DATA SECTION
========
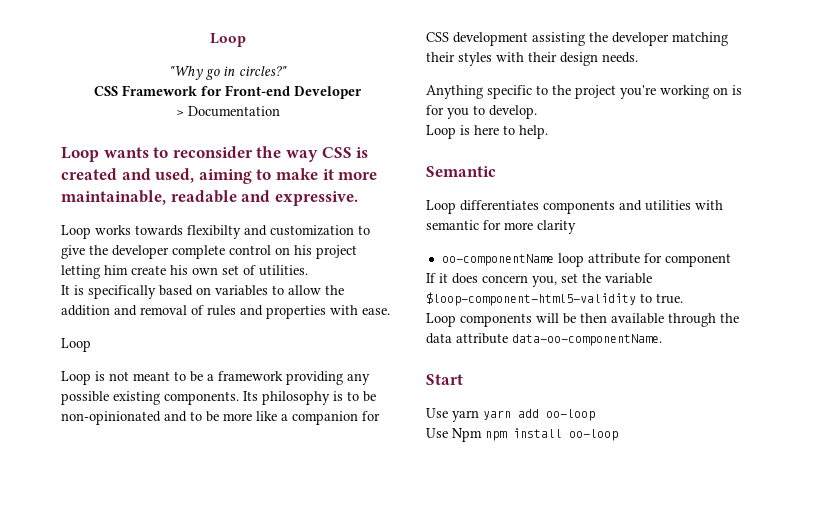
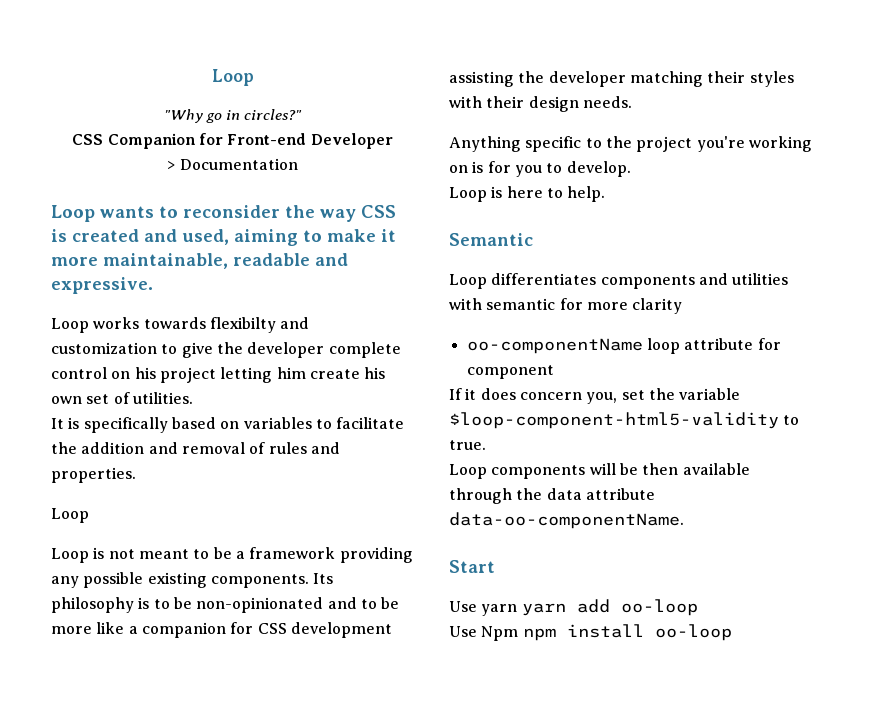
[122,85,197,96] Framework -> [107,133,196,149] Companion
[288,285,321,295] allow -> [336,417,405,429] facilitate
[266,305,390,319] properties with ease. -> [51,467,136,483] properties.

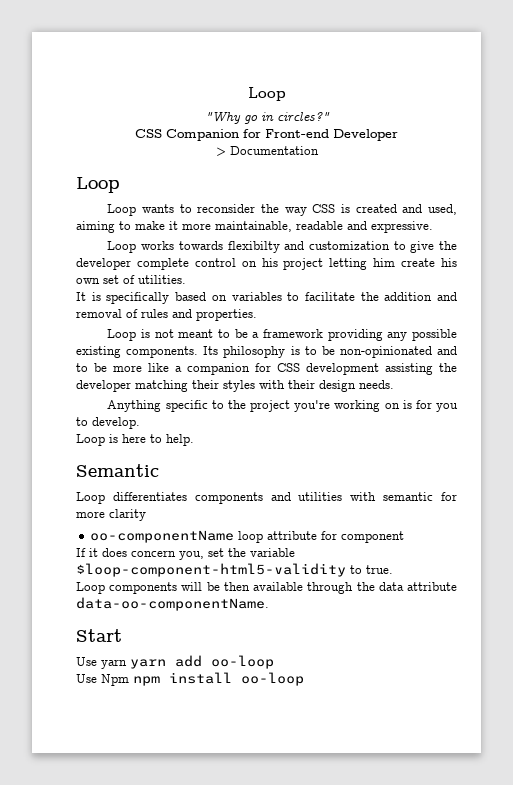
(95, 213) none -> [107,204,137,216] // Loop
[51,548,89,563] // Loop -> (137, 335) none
========
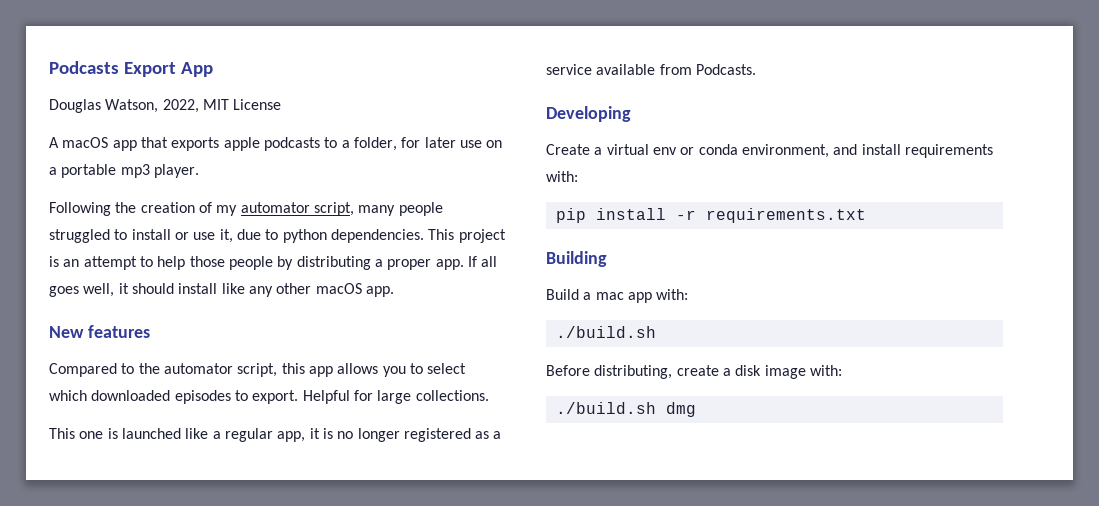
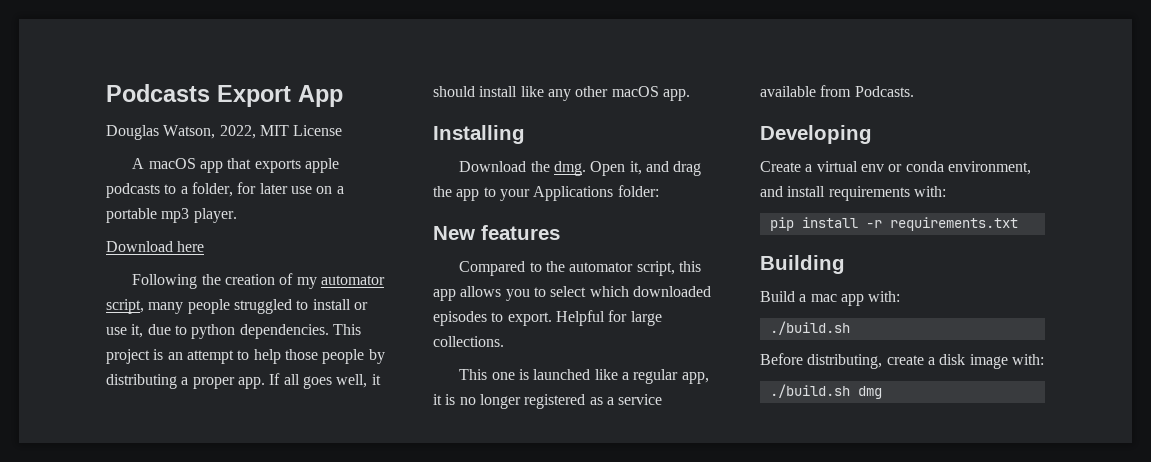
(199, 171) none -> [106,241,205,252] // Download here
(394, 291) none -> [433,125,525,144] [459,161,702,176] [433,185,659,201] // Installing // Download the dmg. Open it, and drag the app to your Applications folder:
========
DIRECTIONS
Pick each line holding the word "Loop" out of the listing.

ANSWER FOR THE TASK
(95, 213) none -> [107,204,137,216] // Loop
[51,548,89,563] // Loop -> (137, 335) none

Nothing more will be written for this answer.